▸ **TO DO**:
Each line from the one containing "(620, 476) none" to the end of the records below should be restated word for word; please leave out all other lines.

Extracted data entries
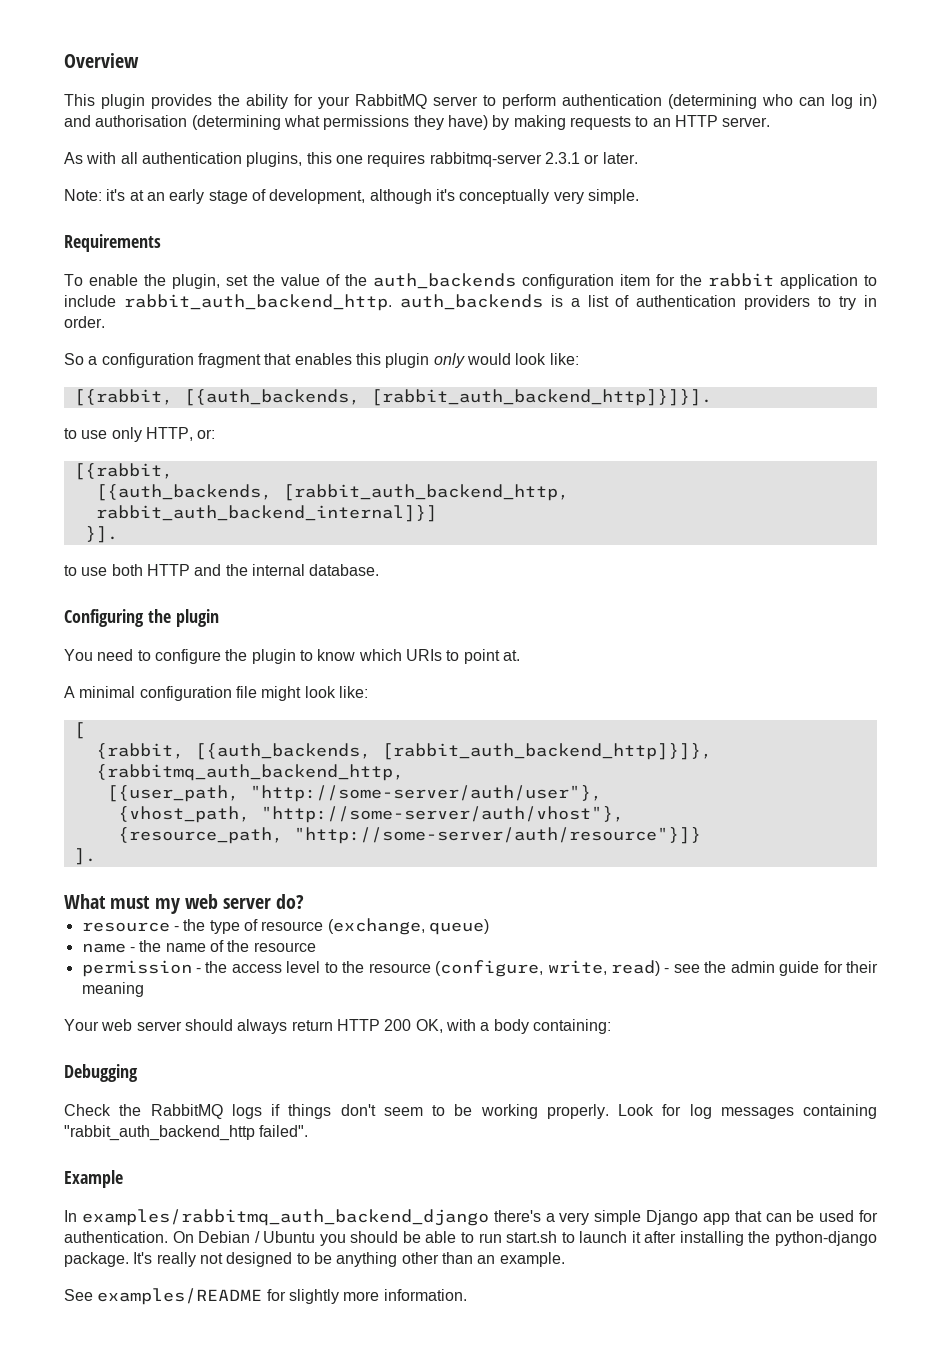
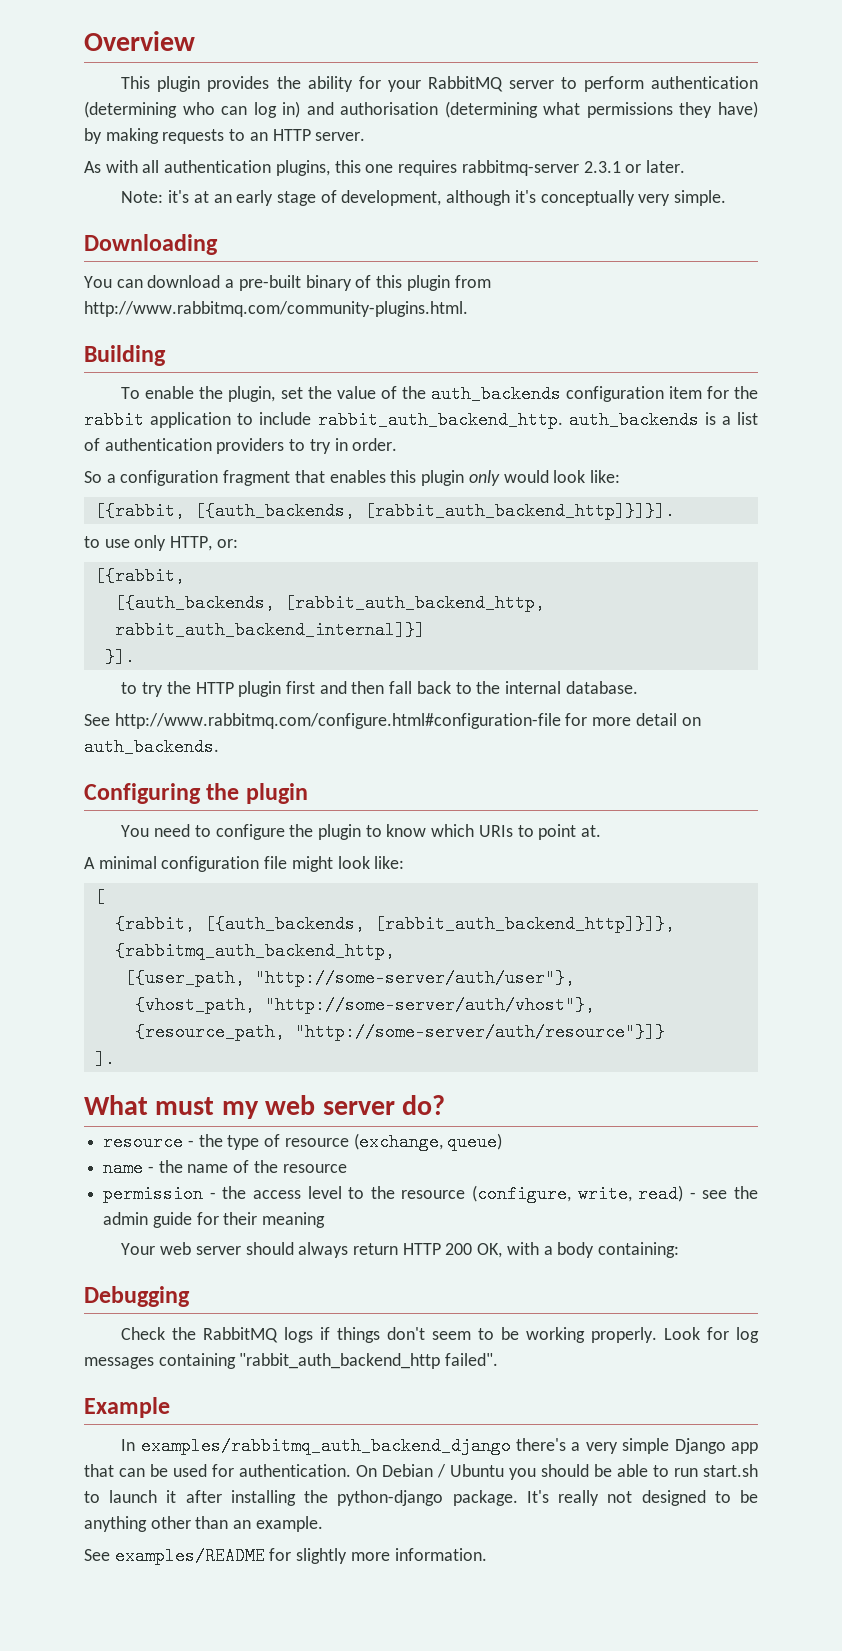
[64,234,161,252] Requirements -> [84,234,218,255] [84,275,491,291] [84,301,468,317] [84,345,166,366] Downloading // You can download a pre-built binary of this plugin from http://www.rabbitmq.com/community-plugins.html. // Building
[81,564,380,576] use both HTTP and the internal database. -> [142,681,638,697] [84,713,701,729] [84,738,219,756] try the HTTP plugin first and then fall back to the internal database. // See http://www.rabbitmq.com/configure.html#configuration-file for more detail on auth_backends.

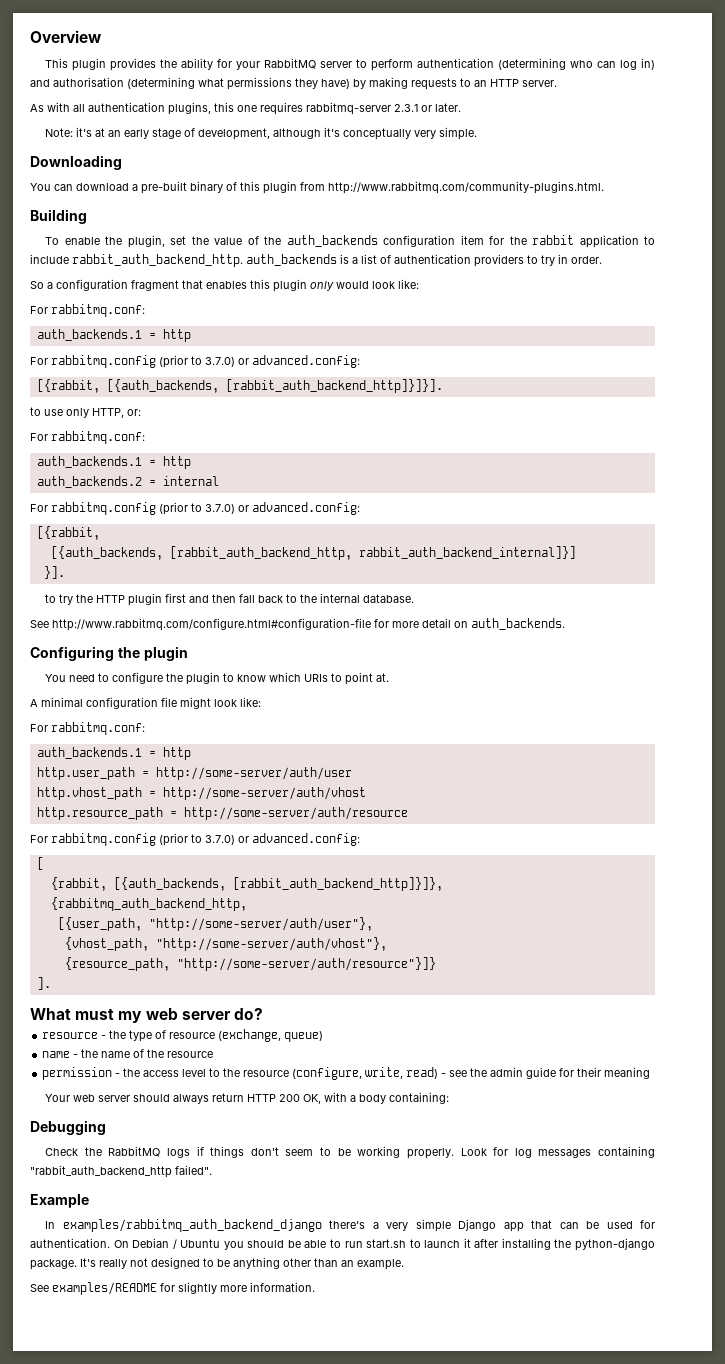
(620, 476) none -> [30,304,145,317] [36,329,191,342] [30,355,360,368] // For rabbitmq.conf: // auth_backends.1 = http // For rabbitmq.config (prior to 3.7.0) or advanced.config:
(238, 543) none -> [30,431,145,444] [36,456,191,469] [36,476,219,488] [30,502,360,515] // For rabbitmq.conf: // auth_backends.1 = http // auth_backends.2 = internal // For rabbitmq.config (prior to 3.7.0) or advanced.config:
(405, 862) none -> [30,722,145,735] [36,747,191,760] [36,767,352,780] [36,787,366,800] [36,807,408,820] [30,833,360,846] // For rabbitmq.conf: // auth_backends.1 = http // http.user_path = http://some-server/auth/user // http.vhost_path = http://some-server/auth/vhost // http.resource_path = http://some-server/auth/resource // For rabbitmq.config (prior to 3.7.0) or advanced.config:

▸ **OUTPUT FOR THIS TASK**:
(620, 476) none -> [30,304,145,317] [36,329,191,342] [30,355,360,368] // For rabbitmq.conf: // auth_backends.1 = http // For rabbitmq.config (prior to 3.7.0) or advanced.config:
(238, 543) none -> [30,431,145,444] [36,456,191,469] [36,476,219,488] [30,502,360,515] // For rabbitmq.conf: // auth_backends.1 = http // auth_backends.2 = internal // For rabbitmq.config (prior to 3.7.0) or advanced.config:
(405, 862) none -> [30,722,145,735] [36,747,191,760] [36,767,352,780] [36,787,366,800] [36,807,408,820] [30,833,360,846] // For rabbitmq.conf: // auth_backends.1 = http // http.user_path = http://some-server/auth/user // http.vhost_path = http://some-server/auth/vhost // http.resource_path = http://some-server/auth/resource // For rabbitmq.config (prior to 3.7.0) or advanced.config:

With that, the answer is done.